I had the pleasure of chatting with Dr. Jacob Moremen, a cardiothoracic surgeon and Assistant Professor of Thoracic Surgery at the University of Mississippi Medical Center. We discussed his motivation for ensuring that his patients have quicker, less painful recovery experience through the use of non-opioid options. Our conversation is summarized below.


Tell us about yourself—what is your background and what sparked your interest in acute pain management?

Like most clinicians, I did a little hopping around during my clinical training. I started off at the University of Kentucky for my undergraduate and medical school education. I completed my general surgery residency in Macon, Georgia at Mercer University. Then, my Thoracic fellowship was at Indiana University followed by Jackson, Mississippi for my first job. I have now been at the University of Mississippi for 5 years. Br training, I am a cardiothoracic surgeon and principally practice in noncardiac thoracic surgery, which typically includes procedures related to lung cancer, esophageal cancer, some benign disorders in the chest. Pain management is mostly a pragmatic concern for me; I don’t like to see the patient suffering. Chest surgery hurts and we had to come up with different ways to manage pain for patients. Pain is a daily concern for me. I want to make sure I provide care for a patient that isn’t going to leave them in worse shape than when they came in.

Can you tell us a bit about your hospital?

Although someone from a bigger city like Atlanta or Boston would laugh at this, the University of Mississippi hospital in Jackson is an urban hospital with approximately 250 adult beds. It’s a level one trauma center and the only academic center in the state. In the academic setting, I train and teach both medical students and residents.

What patient populations do you serve?

I see men and women equally—lung cancer doesn’t discriminate terribly, and esophageal cancer tends to favor men, but by and large, it is an even mix. It tends to be that the diseases we treat affect people in their later stages of life, meaning most of my patients are over 60.

What inspired your group to create a non-opioid perioperative pain management experience for patients?

I started the patient education piece during my clinical training. During my fellowship, I was assigned to give a presentation on pain management. After I studied and read up on the different aspects of pain management, I became interested in some of the different facets of pain control, particularly in the non-opioid space. During my training, at various times, I heard a couple of key leaders in the non-opioid space give lectures on non-opioid pain management and conducted my own “clinical trial” hat looked at non-opioid pain management. Unfortunately I didn’t get to see it through completion because my fellowship wrapped up. When I got to the University of Mississippi, it was on my mind to try to implement what I had learned over those years. I quickly realized that we needed some sort of process. We tried various non-opioid options when we first started. We also asked around to learn the best options and read up on the literature. Eventually, we designed an in-house multimodal, ERAS protocol using non-opioid methods. Part of that process included getting pharmacy committee approval for some of the pricier elements included in our protocol.  We haven’t followed these patients in a true clinical trial capacity, but anecdotally, the impact of our protocol was dramatic if you compare patient satisfaction and pain scores before we implemented our protocol compared to after. Since we implemented our protocol, people have been getting out of the hospital faster, they have less complications post-surgery, less pain, and are using less narcotics. It is very gratifying to check on a patient and ask them about their pain and they say, “What pain?” That patient feedback seems to be more and more common after we started using our protocol. As we got more thorough, the need for opioids decreased.

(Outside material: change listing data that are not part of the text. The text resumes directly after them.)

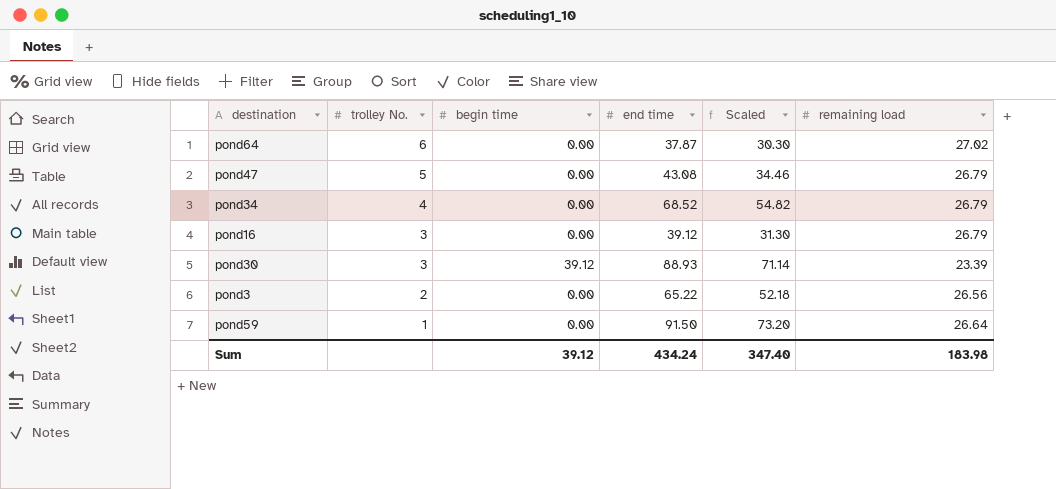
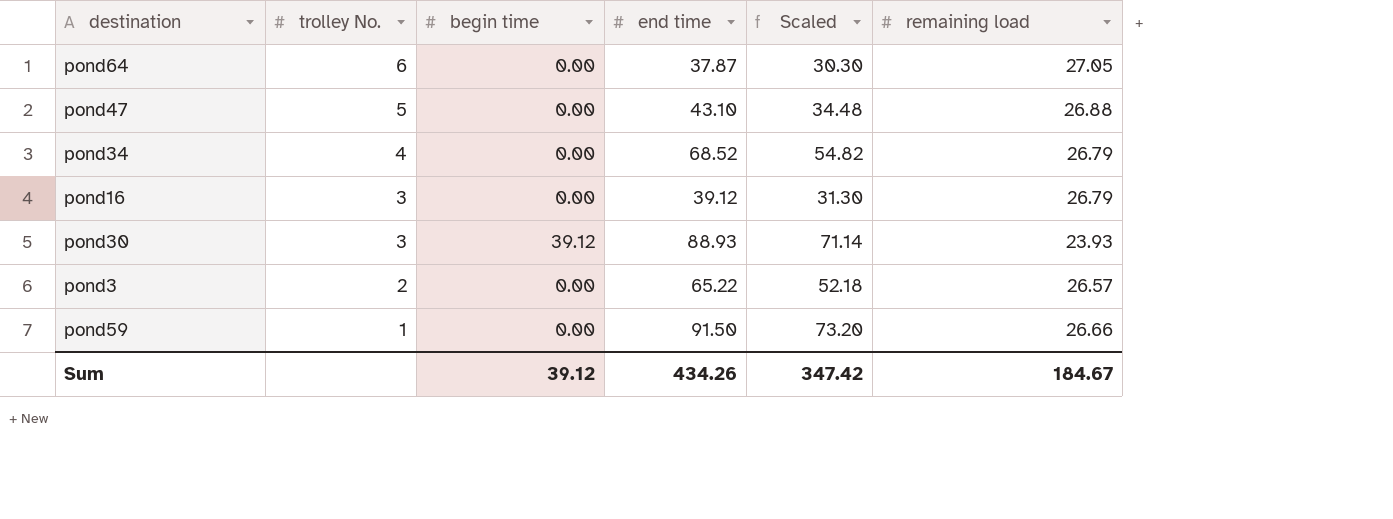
pond64 | remaining load: 27.02 -> 27.05
pond47 | end time: 43.08 -> 43.10
pond47 | Scaled: 34.46 -> 34.48
pond47 | remaining load: 26.79 -> 26.88
pond30 | remaining load: 23.39 -> 23.93
pond3 | remaining load: 26.56 -> 26.57
pond59 | remaining load: 26.64 -> 26.66
Sum | end time: 434.24 -> 434.26
Sum | Scaled: 347.40 -> 347.42
Sum | remaining load: 183.98 -> 184.67

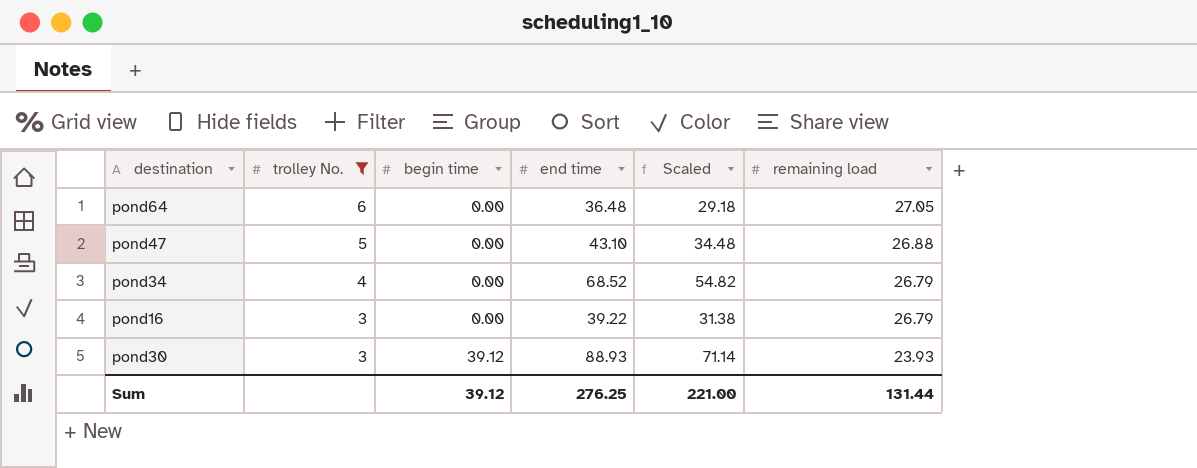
filter: none -> trolley No. >= 3
pond64 | end time: 37.87 -> 36.48
pond64 | Scaled: 30.30 -> 29.18
pond16 | end time: 39.12 -> 39.22
pond16 | Scaled: 31.30 -> 31.38
Sum | end time: 434.26 -> 276.25
Sum | Scaled: 347.42 -> 221.00
Sum | remaining load: 184.67 -> 131.44

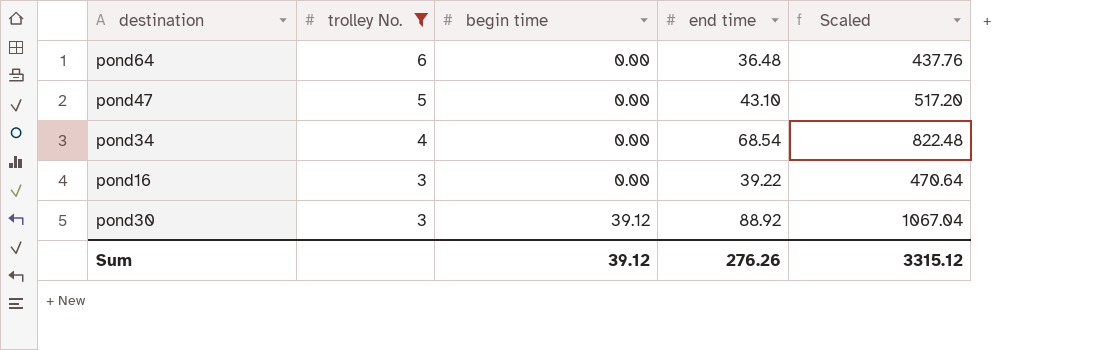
column remaining load | position: 6 -> none
column Scaled | formula: [end time] * 0.8 -> [end time] * 12
pond34 | end time: 68.52 -> 68.54
pond30 | end time: 88.93 -> 88.92
Sum | end time: 276.25 -> 276.26
Sum | Scaled: 221.00 -> 3315.12

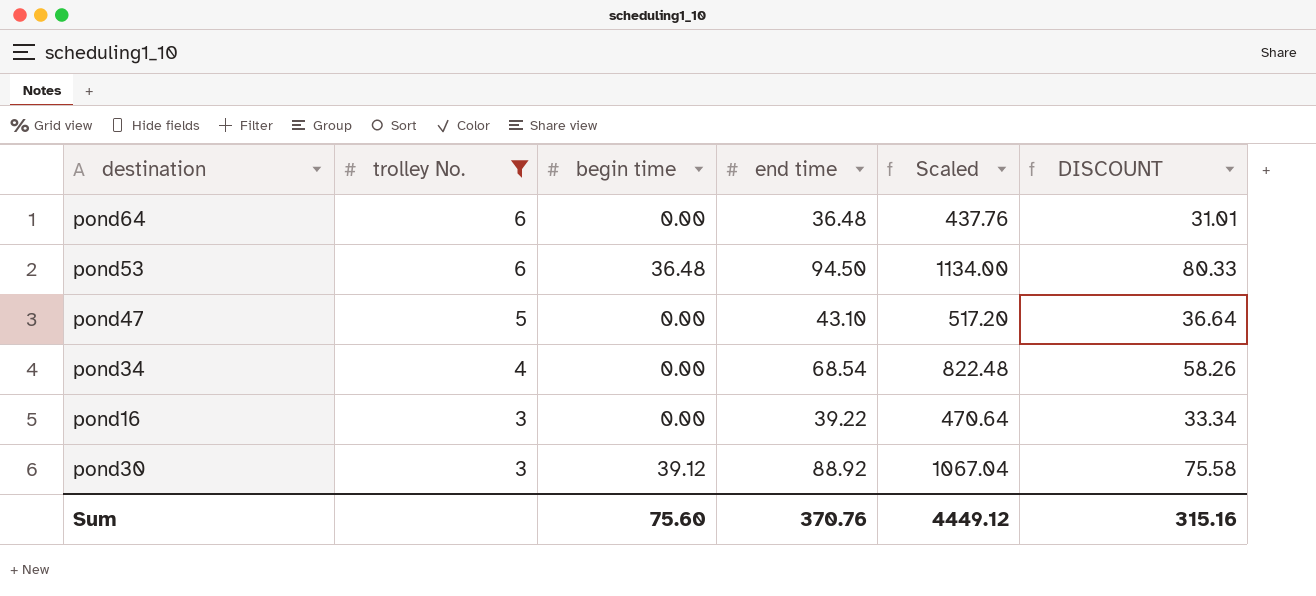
column DISCOUNT | formula: none -> [end time] * 0.85
row pond53: none -> 6 | 36.48 | 94.50 | 1134.00 | 80.33
Sum | begin time: 39.12 -> 75.60
Sum | end time: 276.26 -> 370.76
Sum | Scaled: 3315.12 -> 4449.12

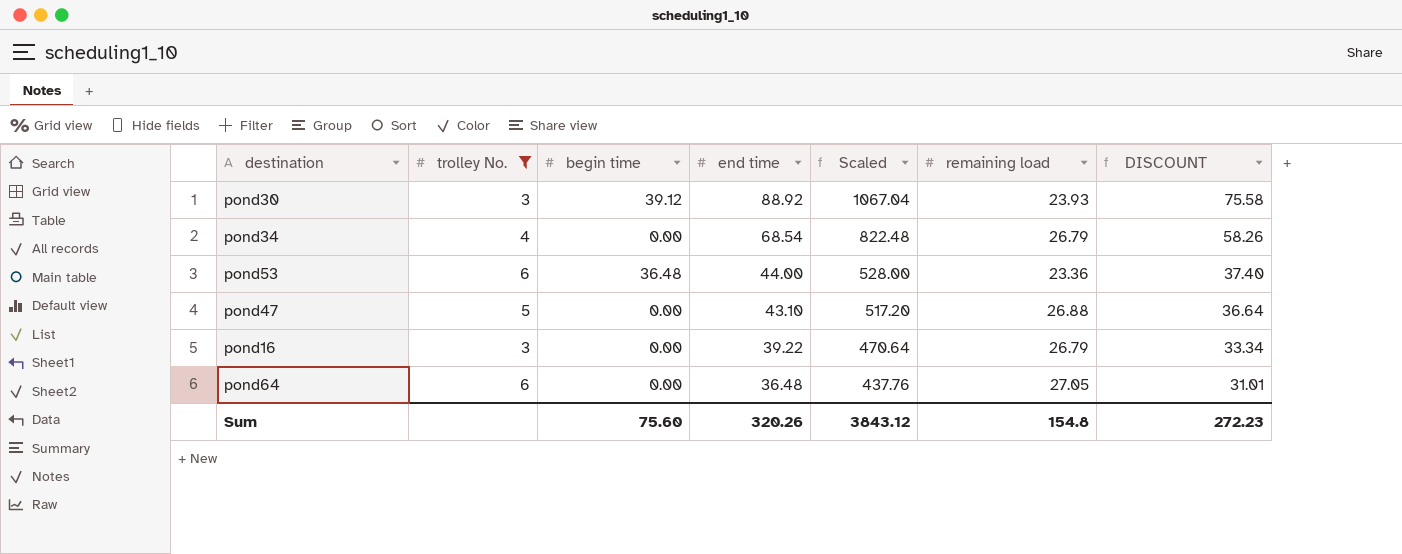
row order: trolley No. descending -> end time descending
column remaining load | position: none -> 6
pond53 | end time: 94.50 -> 44.00
pond53 | Scaled: 1134.00 -> 528.00
pond53 | DISCOUNT: 80.33 -> 37.40
Sum | end time: 370.76 -> 320.26
Sum | Scaled: 4449.12 -> 3843.12
Sum | DISCOUNT: 315.16 -> 272.23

It’s important to tell the patient what to expect so they have a reference point of where to start. Many patients don’t think they will have pain after surgery, so giving them a realistic viewpoint on how they might feel and what measures to have in place, like extra help at home for a few days or weeks, are appreciated by the patient.

What positive downstream effects have you seen since you implemented your program?

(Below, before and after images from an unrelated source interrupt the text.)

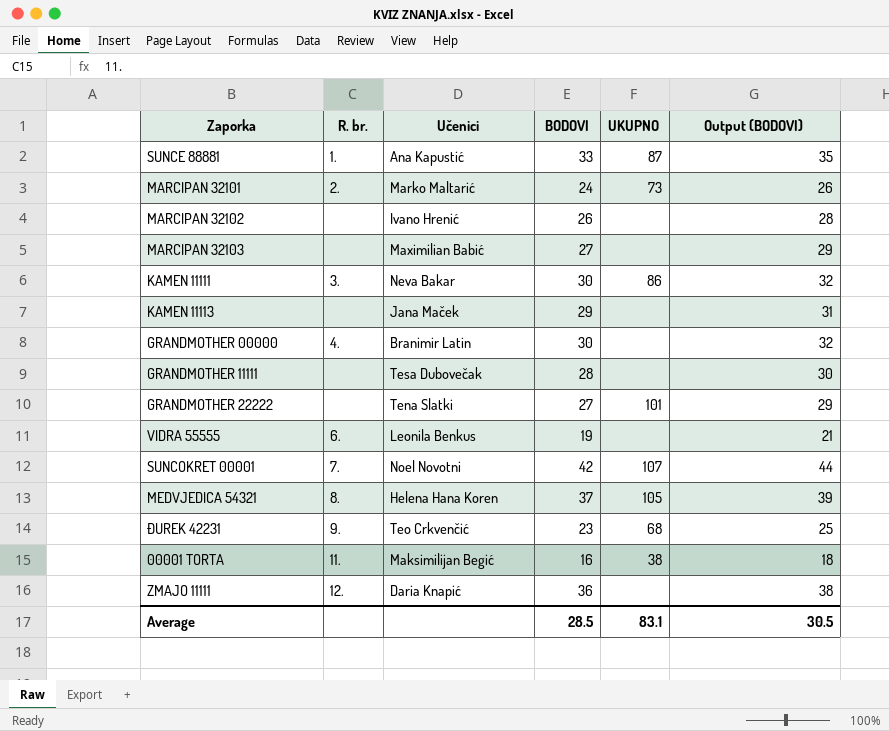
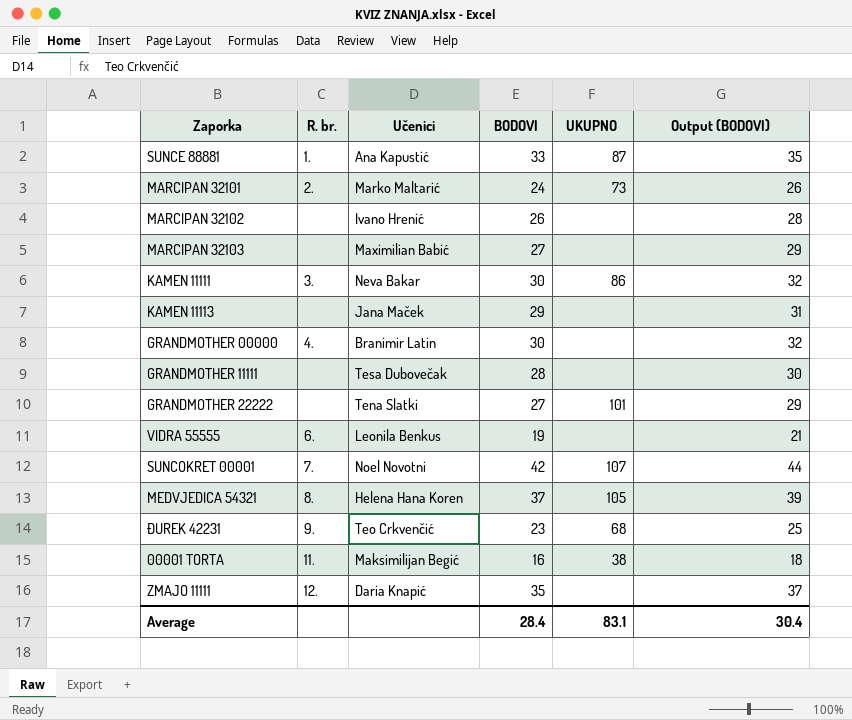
ZMAJO 11111 | BODOVI: 36 -> 35
ZMAJO 11111 | Output (BODOVI): 38 -> 37
Average | BODOVI: 28.5 -> 28.4
Average | Output (BODOVI): 30.5 -> 30.4

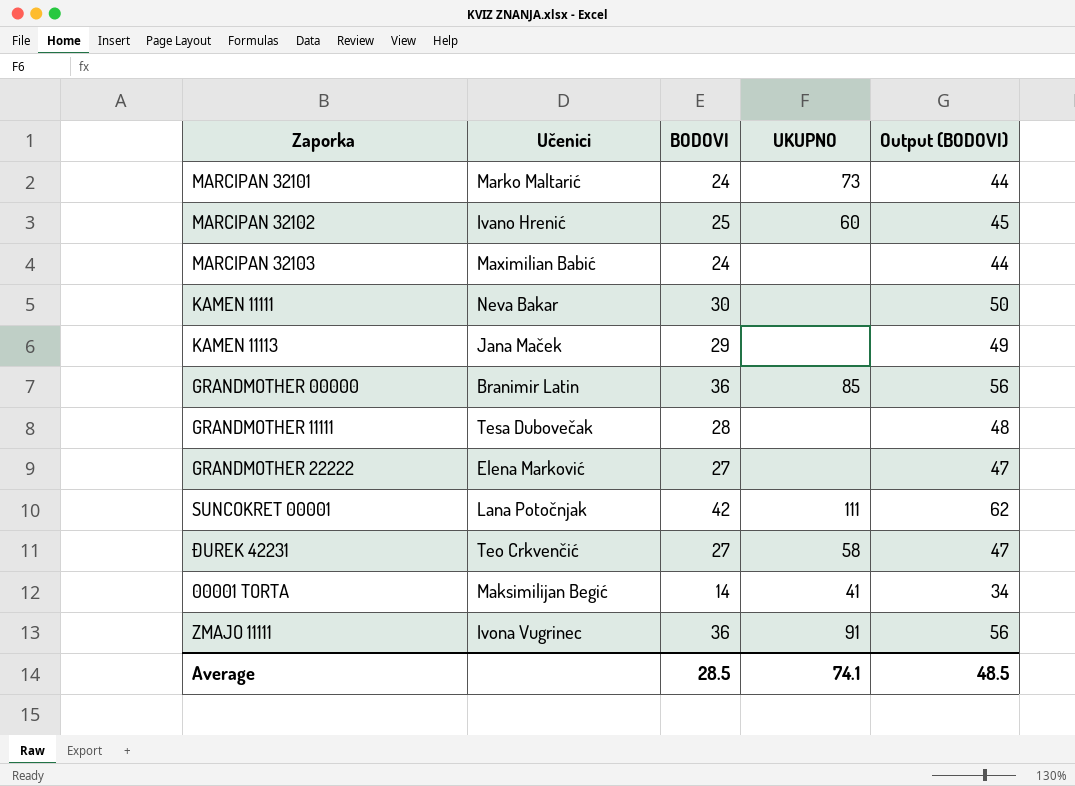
column R. br. | position: 2 -> none
column Output (BODOVI) | formula: [BODOVI] + 2 -> [BODOVI] + 20
row SUNCE 88881: 1. | Ana Kapustić | 33 | 87 | 35 -> none
row VIDRA 55555: 6. | Leonila Benkus | 19 | none | 21 -> none
row MEDVJEDICA 54321: 8. | Helena Hana Koren | 37 | 105 | 39 -> none
MARCIPAN 32102 | BODOVI: 26 -> 25
MARCIPAN 32102 | UKUPNO: none -> 60
MARCIPAN 32103 | BODOVI: 27 -> 24
KAMEN 11111 | UKUPNO: 86 -> none
GRANDMOTHER 00000 | BODOVI: 30 -> 36
GRANDMOTHER 00000 | UKUPNO: none -> 85
GRANDMOTHER 22222 | Učenici: Tena Slatki -> Elena Marković
GRANDMOTHER 22222 | UKUPNO: 101 -> none
SUNCOKRET 00001 | Učenici: Noel Novotni -> Lana Potočnjak
SUNCOKRET 00001 | UKUPNO: 107 -> 111
ĐUREK 42231 | BODOVI: 23 -> 27
ĐUREK 42231 | UKUPNO: 68 -> 58
00001 TORTA | BODOVI: 16 -> 14
00001 TORTA | UKUPNO: 38 -> 41
ZMAJO 11111 | Učenici: Daria Knapić -> Ivona Vugrinec
ZMAJO 11111 | BODOVI: 35 -> 36
ZMAJO 11111 | UKUPNO: none -> 91
Average | BODOVI: 28.4 -> 28.5
Average | UKUPNO: 83.1 -> 74.1
Average | Output (BODOVI): 30.4 -> 48.5

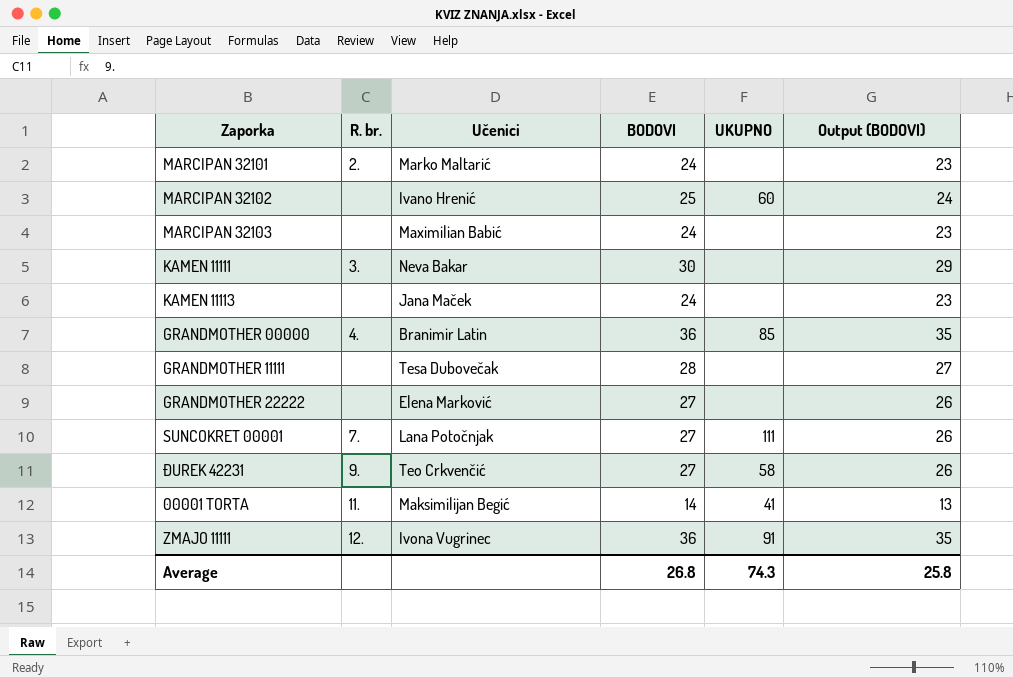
column R. br. | position: none -> 2
column Output (BODOVI) | formula: [BODOVI] + 20 -> [BODOVI] - 1
MARCIPAN 32101 | UKUPNO: 73 -> none
KAMEN 11113 | BODOVI: 29 -> 24
SUNCOKRET 00001 | BODOVI: 42 -> 27
Average | BODOVI: 28.5 -> 26.8
Average | UKUPNO: 74.1 -> 74.3
Average | Output (BODOVI): 48.5 -> 25.8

Recent [state level] legislation made it hard for us to give many opioids after surgery. It also became harder for us to give refills. So, fortunately for us, our protocol helped us to be ahead of the curve when the state started to crunch down on opioid prescribing and we weren’t highly impacted. Through our ERAS protocol, we were reducing the chance for opioid-naive patients to become addicted and better mitigating the impact of pain on chronic users. We were also getting hospital beds cleared quicker because there were less complications and better recovery. Everyone is aware of the importance of hospital beds now because of COVID, but this was true for us even before the pandemic. It also gives me more confidence that my patients are prepared for surgery because of our patient education around pain expectation prior to the procedure. People want to be functional and get through surgery easily. Because we have had such consistent good outcomes, I feel comfortable telling patients that it is reasonable to expect that they will be up and moving soon after surgery. Patients are always happy to hear this because they want to feel like they will not have to miss a lot of work.

What are the next steps and future directions?

We continue to follow industry and the literature to stay updated on innovation, non-opioid approaches, but mainly our goal is to continue to fine tune our own processes to better improve patient outcomes.